I think that's what really helped, versus trying to figure out how to centralize it through Slack or through email digest. I think it was the most efficient, integrated way that we could leverage.

Jira Service Desk at Box

It also helped that Jira was already in use across the organization. Box had switched from email-based support to the Service Desk ticketing system two to three years prior, which meant around 60% of support issues were filed using tickets, with 10% still coming in via email, and the rest as walk-up issues, where staff would simply walk up to a support desk with their issue. Obviously that service stopped once offices closed, although some issues are still handled by Zoom call as a 'virtual' walk-up.

Overall, Bergado notes, the number of issues being reported has gone down — perhaps because people either make do or resolve it themselves, the team hasn't yet dug into the exact reason. On the other hand, the average time to resolve has gone up, because some issues are inevitably harder to resolve when the engineer can't physically examine the device.

Box has since set up a second portal along the same lines, this time focused on "Communities at Box". This is a central resource that staff can use to find information from around a dozen communities within the company, including allyship and other employee resource groups, as well as Box.org, learning and development links, mental health support and so on. Bergado again:

[There's a] need for more communication across the teams and organizations and just generally, to make sure we're all connected as an organization ...

They were using Confluence and different resources and Box folders. It just wasn't presenting that centralized feel that people wanted to pull information from. This is really helping people have a landing page for a lot of the resources that are truly needed at this time.

The importance of building engagement

Meanwhile, the COVID-19 resource portal is now gathering significant traffic, and has already more than doubled traffic to people resources within the company. Bergado puts this down to the fact that it has frequent updates:

Once people start to see that you're curating the content, you're keeping things up to date and there's meaning and importance there, you start to get a lot more traction. I think because it's very focused on this specific portal, it does generate a lot of traffic.

He contrasts this with his past experience of large-scale intranet projects, which were intended as a useful source of information for people across an organization, but often failed to maintain engagement.

I've built intranets for a lot of organizations, from VMware to Toyota. You always take that big-bang approach — let's create the entire intranet and all 50 organizational portals. You get traction for the first week or a month, maybe, and then it just dies after that.

I think what we've discovered is, you focus on creating resources for things that people look for, and you organically build that over time. It's the same way we built Jira Service Desk. We started with just IT, just walk-by services and just security. And then traffic started being generated ...

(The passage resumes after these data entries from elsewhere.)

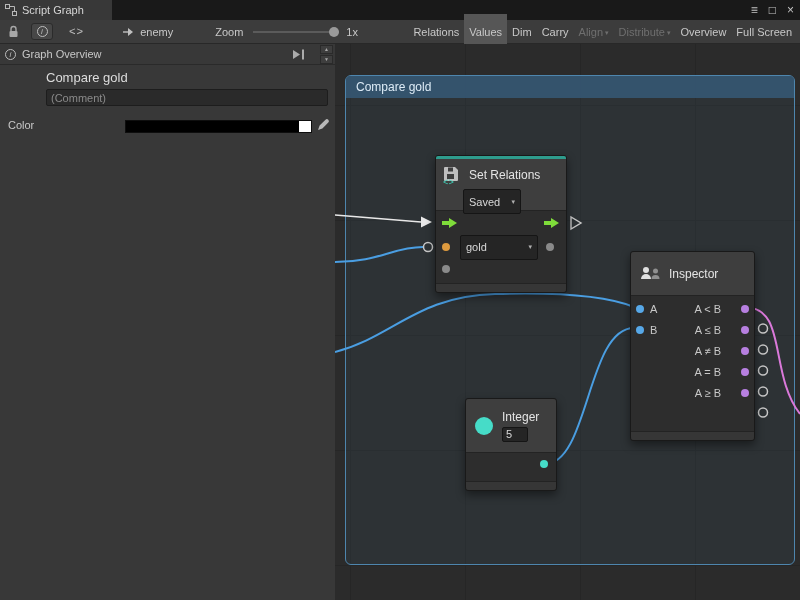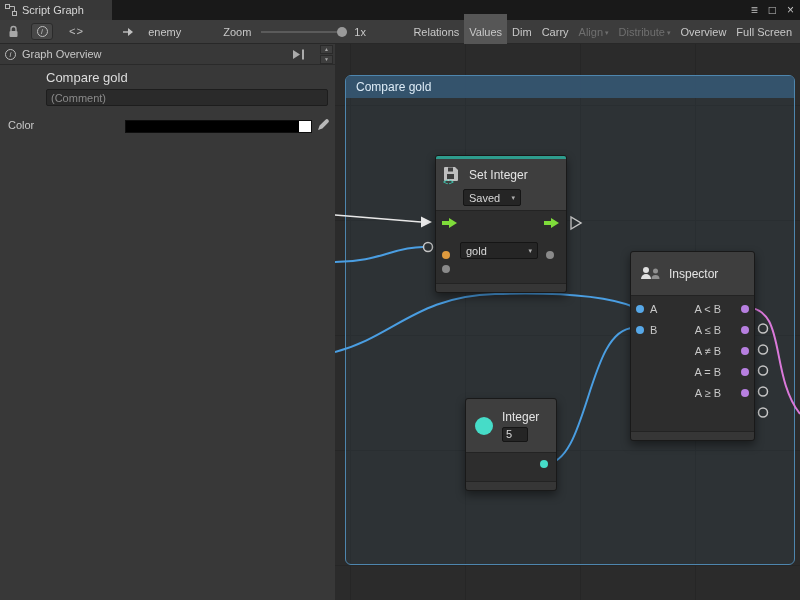"enemy" .tb-graph { gap: 14px -> 6px }
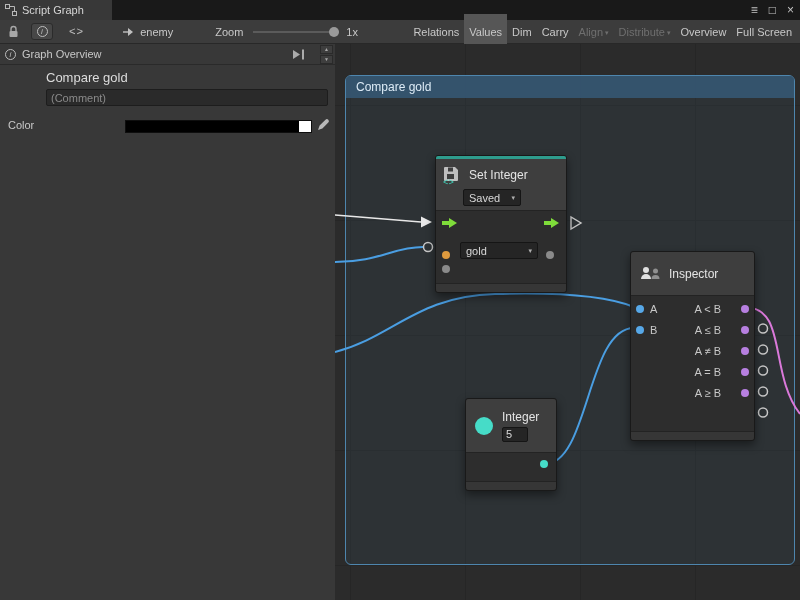"Set Integer" span { text: Integer -> Relations }
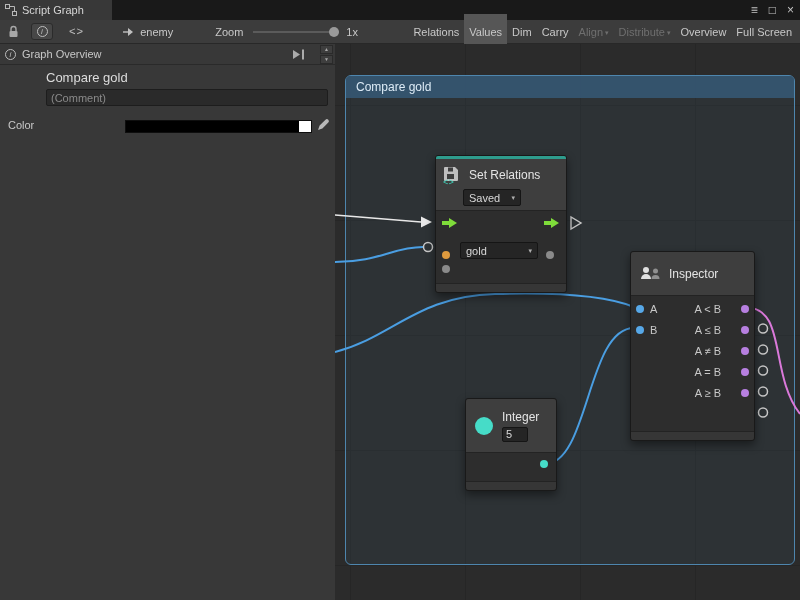"Saved" .dropdown { height: 17px -> 25px }
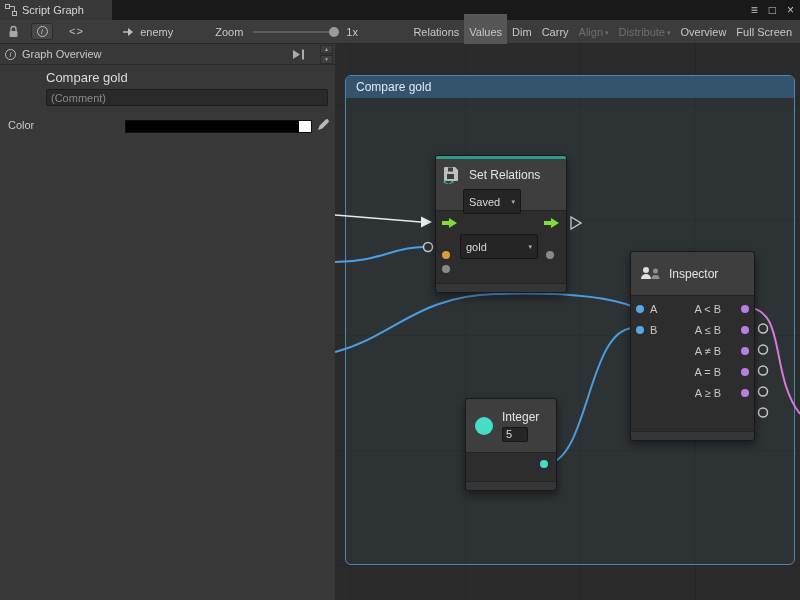"gold" .value-row { align-items: flex-end -> center }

That's probably the best approach, rather than trying to say, 'Let's create something for everyone' and no one updates it. Then no one looks at the COVID portal, because they think everything's out-of-date every time they visit your intranet.

At Box, it's been the absolute opposite — it was a small-scale project, but the engagement has been huge, leaving Bergado modestly bemused:

They think we did [a lot of work], but we really didn't. So we're definitely getting a lot of kudos for a minimal effort here.

My take

There's an important lesson here about the need for extra support to help people discover and share knowledge once they're working across distributed teams. The casual ability to just turn to someone and ask a question that we take for granted in the office needs to be deliberately replaced. You can't just assume that the existing network of digital teamwork tools has this covered. And this is just level 2 of the digital teamwork maturity model — even though, as Box CEO Aaron Levie has said, we're all shifting toward a digital-first way of working, adapting to this new normal of distributed teamwork is an uphill learning curve for everyone.